Antifreeze versus coolant: What’s the difference?
Understanding the differences between antifreeze and coolant?
Though often used interchangeably, antifreeze and coolant are different. In the most simple terms, Antifreeze is the concentrated version of engine coolant. It must be diluted with distilled water before ti can be installed in a vehicle.
Coolant, on the other hand, is pre-diluted and can be poured directly into the reservoir without any dilution.
What’s in antifreeze and coolant?
The base ingredient is ethylene glycol (95%), which is used because it doesn’t freeze like water. In addition to the ethylene glycol, manufacturers add anti-corrosion, anti-foaming and lubricant additives to make up the other 5%.
How long does it last?
The base ingredient never wears out, which is why some insist you never have to change your coolant. They’re wrong.

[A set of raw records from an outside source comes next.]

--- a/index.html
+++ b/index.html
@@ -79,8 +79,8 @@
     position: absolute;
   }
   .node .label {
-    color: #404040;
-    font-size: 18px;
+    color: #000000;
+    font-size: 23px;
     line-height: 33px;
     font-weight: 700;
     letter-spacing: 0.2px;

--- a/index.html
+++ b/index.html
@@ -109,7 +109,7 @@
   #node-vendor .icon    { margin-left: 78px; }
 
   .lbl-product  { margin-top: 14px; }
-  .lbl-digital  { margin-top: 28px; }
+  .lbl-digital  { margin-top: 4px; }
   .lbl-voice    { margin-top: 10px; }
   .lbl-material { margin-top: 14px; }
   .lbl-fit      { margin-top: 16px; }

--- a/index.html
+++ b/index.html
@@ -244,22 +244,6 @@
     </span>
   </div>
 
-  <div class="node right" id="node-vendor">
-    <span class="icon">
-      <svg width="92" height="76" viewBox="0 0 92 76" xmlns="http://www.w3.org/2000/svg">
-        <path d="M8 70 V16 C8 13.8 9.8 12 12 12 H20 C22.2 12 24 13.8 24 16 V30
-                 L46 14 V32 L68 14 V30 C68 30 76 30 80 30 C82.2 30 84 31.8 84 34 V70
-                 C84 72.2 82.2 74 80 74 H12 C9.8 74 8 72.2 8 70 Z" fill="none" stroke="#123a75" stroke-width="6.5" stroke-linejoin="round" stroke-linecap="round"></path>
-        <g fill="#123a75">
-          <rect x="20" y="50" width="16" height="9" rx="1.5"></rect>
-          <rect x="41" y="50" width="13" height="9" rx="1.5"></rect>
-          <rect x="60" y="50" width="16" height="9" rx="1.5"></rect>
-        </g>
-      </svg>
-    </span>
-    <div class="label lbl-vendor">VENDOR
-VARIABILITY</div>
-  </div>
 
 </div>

Because the anti-corrosion, anti-foaming and lubricant additives do wear out, and when that happens, you get severe internal corrosion that eats away at the heater core and radiator, causing leaks.
Depending on the type of coolant used, the additives last two years or 24,000 miles for the older Inorganic Acid Technology (IAT) “green” coolants to as long as ten years or 100,000 for the latest organic acid technology (OAT) or hybrid organic acid technology (HOAT).

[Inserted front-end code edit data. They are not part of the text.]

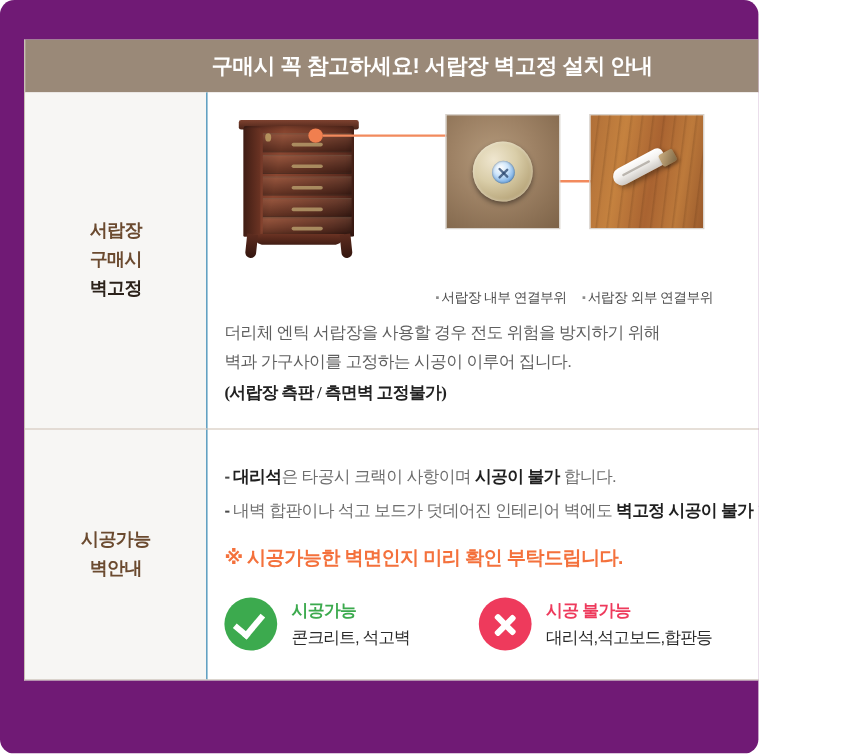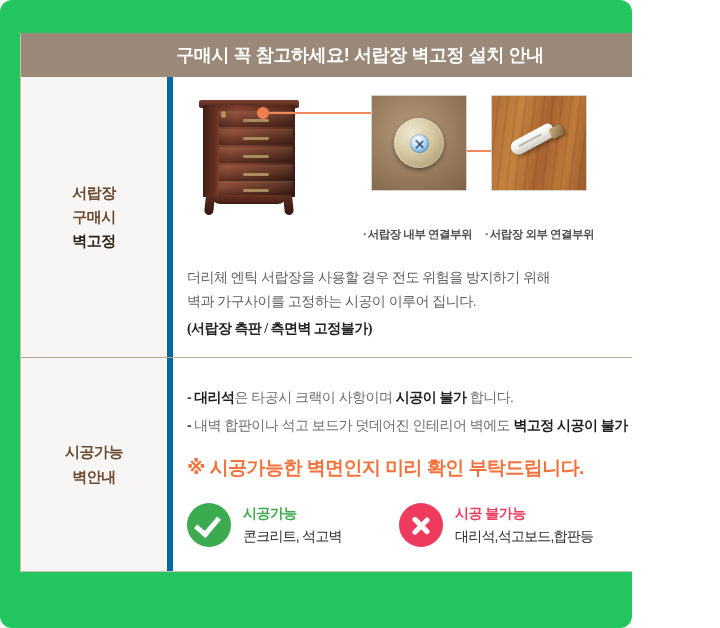--- a/index.html
+++ b/index.html
@@ -17,7 +17,7 @@
     width: 632px;
     height: 628px;
     overflow: hidden;
-    background: #22c55e;
+    background: #701a75;
     border-radius: 12px;
   }
   .guide-table {

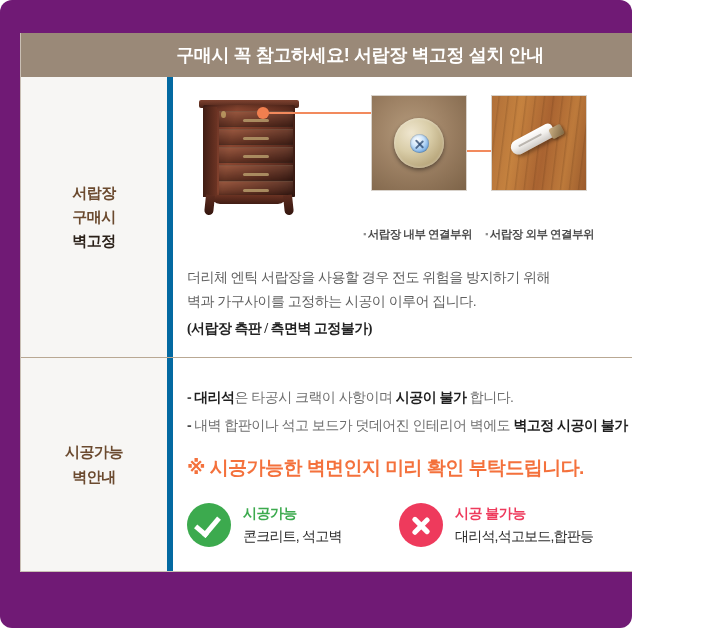--- a/index.html
+++ b/index.html
@@ -54,7 +54,7 @@
     width: 152px;
     min-width: 152px;
     background: #f7f6f4;
-    border-right: 6px solid #0369a1;
+    border-right: 1px solid #0369a1;
     box-sizing: border-box;
     display: flex;
     flex-direction: column;

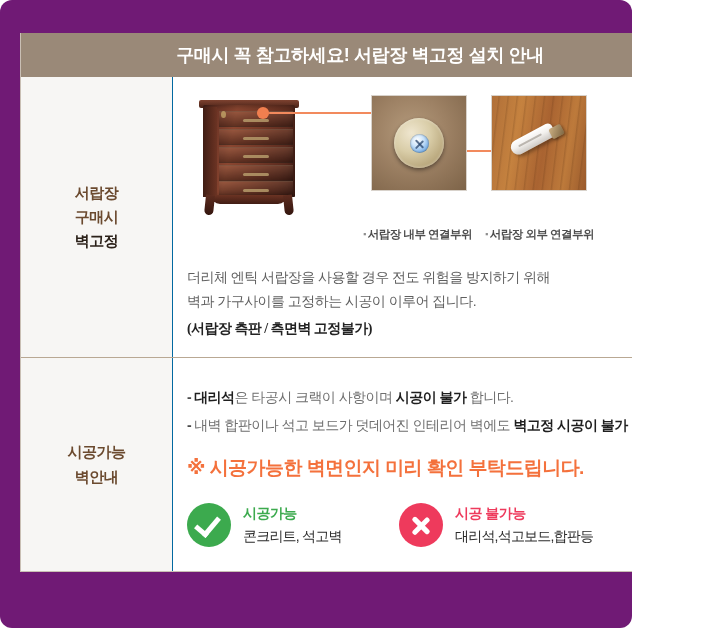--- a/index.html
+++ b/index.html
@@ -292,9 +292,9 @@
   }
   .caption {
     position: absolute;
-    top: 0;
+    top: 14px;
     font-size: 11.5px;
-    font-weight: bold;
+    font-weight: normal;
     color: #4d4d4d;
     letter-spacing: -0.5px;
     white-space: nowrap;

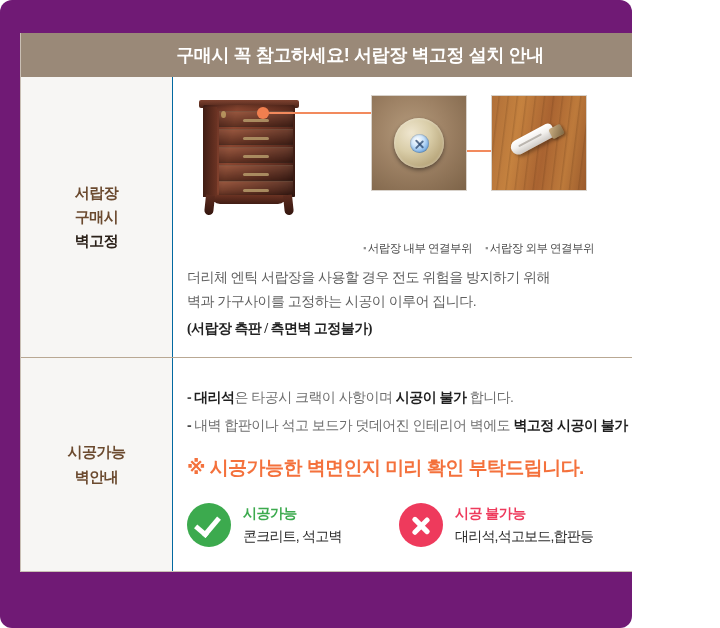--- a/index.html
+++ b/index.html
@@ -341,7 +341,7 @@
     margin-top: 16px;
     color: #f4713c;
     font-weight: bold;
-    font-size: 19px;
+    font-size: 16px;
     letter-spacing: -0.55px;
   }
   .verdicts {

A leaking heater core can cost well over $1,500 to replace, making routine coolant replacement a no-brainer. Why risk those kinds of expensive repairs to save a few hundred dollars on a coolant flush at 100,000 miles?
How worn out coolant damages your cooling system
Engine cooling systems contain different metals like copper, aluminum, steel, and magnesium. When the anti-corrosion additives wear out, the antifreeze acts like a battery electrolyte, causing the metals to interact with one another, resulting in galvanic corrosion that eats away at the metals.
Skipping a coolant change can result in premature leaking and outright failure of the heater core (a $1,500 repair), water pump ($600 repair), radiator ($600 repair), or heater tube failure ($400 repair). If any of those components leak coolant and you don’t notice the leak in time, the engine can overheat, causing catastrophic engine damage in excess of $4,000. So it pays to change coolant on time.